*Task statement*
A word-for-word restatement of every record is required.

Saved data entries
##########

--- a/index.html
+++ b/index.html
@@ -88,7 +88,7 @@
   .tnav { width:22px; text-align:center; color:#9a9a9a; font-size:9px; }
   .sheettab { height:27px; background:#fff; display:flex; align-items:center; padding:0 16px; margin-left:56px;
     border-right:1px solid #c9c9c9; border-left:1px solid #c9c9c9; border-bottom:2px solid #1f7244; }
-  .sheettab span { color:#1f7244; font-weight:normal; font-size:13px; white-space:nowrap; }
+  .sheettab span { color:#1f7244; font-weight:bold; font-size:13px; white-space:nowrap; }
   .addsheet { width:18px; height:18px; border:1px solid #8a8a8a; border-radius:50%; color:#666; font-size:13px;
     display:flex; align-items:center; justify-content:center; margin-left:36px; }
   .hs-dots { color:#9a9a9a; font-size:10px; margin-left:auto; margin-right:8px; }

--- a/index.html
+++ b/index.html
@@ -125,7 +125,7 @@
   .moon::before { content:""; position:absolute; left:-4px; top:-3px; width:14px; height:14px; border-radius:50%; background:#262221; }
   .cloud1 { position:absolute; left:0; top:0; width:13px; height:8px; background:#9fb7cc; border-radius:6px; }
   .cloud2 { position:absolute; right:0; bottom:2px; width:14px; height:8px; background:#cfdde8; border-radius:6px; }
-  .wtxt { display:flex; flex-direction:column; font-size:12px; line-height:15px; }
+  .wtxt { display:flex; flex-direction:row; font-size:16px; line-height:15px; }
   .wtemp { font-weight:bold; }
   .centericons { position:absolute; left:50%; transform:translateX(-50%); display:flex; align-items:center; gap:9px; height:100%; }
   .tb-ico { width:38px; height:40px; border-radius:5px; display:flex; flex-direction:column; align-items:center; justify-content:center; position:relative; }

##########

*Answer space*
--- a/index.html
+++ b/index.html
@@ -88,7 +88,7 @@
   .tnav { width:22px; text-align:center; color:#9a9a9a; font-size:9px; }
   .sheettab { height:27px; background:#fff; display:flex; align-items:center; padding:0 16px; margin-left:56px;
     border-right:1px solid #c9c9c9; border-left:1px solid #c9c9c9; border-bottom:2px solid #1f7244; }
-  .sheettab span { color:#1f7244; font-weight:normal; font-size:13px; white-space:nowrap; }
+  .sheettab span { color:#1f7244; font-weight:bold; font-size:13px; white-space:nowrap; }
   .addsheet { width:18px; height:18px; border:1px solid #8a8a8a; border-radius:50%; color:#666; font-size:13px;
     display:flex; align-items:center; justify-content:center; margin-left:36px; }
   .hs-dots { color:#9a9a9a; font-size:10px; margin-left:auto; margin-right:8px; }

--- a/index.html
+++ b/index.html
@@ -125,7 +125,7 @@
   .moon::before { content:""; position:absolute; left:-4px; top:-3px; width:14px; height:14px; border-radius:50%; background:#262221; }
   .cloud1 { position:absolute; left:0; top:0; width:13px; height:8px; background:#9fb7cc; border-radius:6px; }
   .cloud2 { position:absolute; right:0; bottom:2px; width:14px; height:8px; background:#cfdde8; border-radius:6px; }
-  .wtxt { display:flex; flex-direction:column; font-size:12px; line-height:15px; }
+  .wtxt { display:flex; flex-direction:row; font-size:16px; line-height:15px; }
   .wtemp { font-weight:bold; }
   .centericons { position:absolute; left:50%; transform:translateX(-50%); display:flex; align-items:center; gap:9px; height:100%; }
   .tb-ico { width:38px; height:40px; border-radius:5px; display:flex; flex-direction:column; align-items:center; justify-content:center; position:relative; }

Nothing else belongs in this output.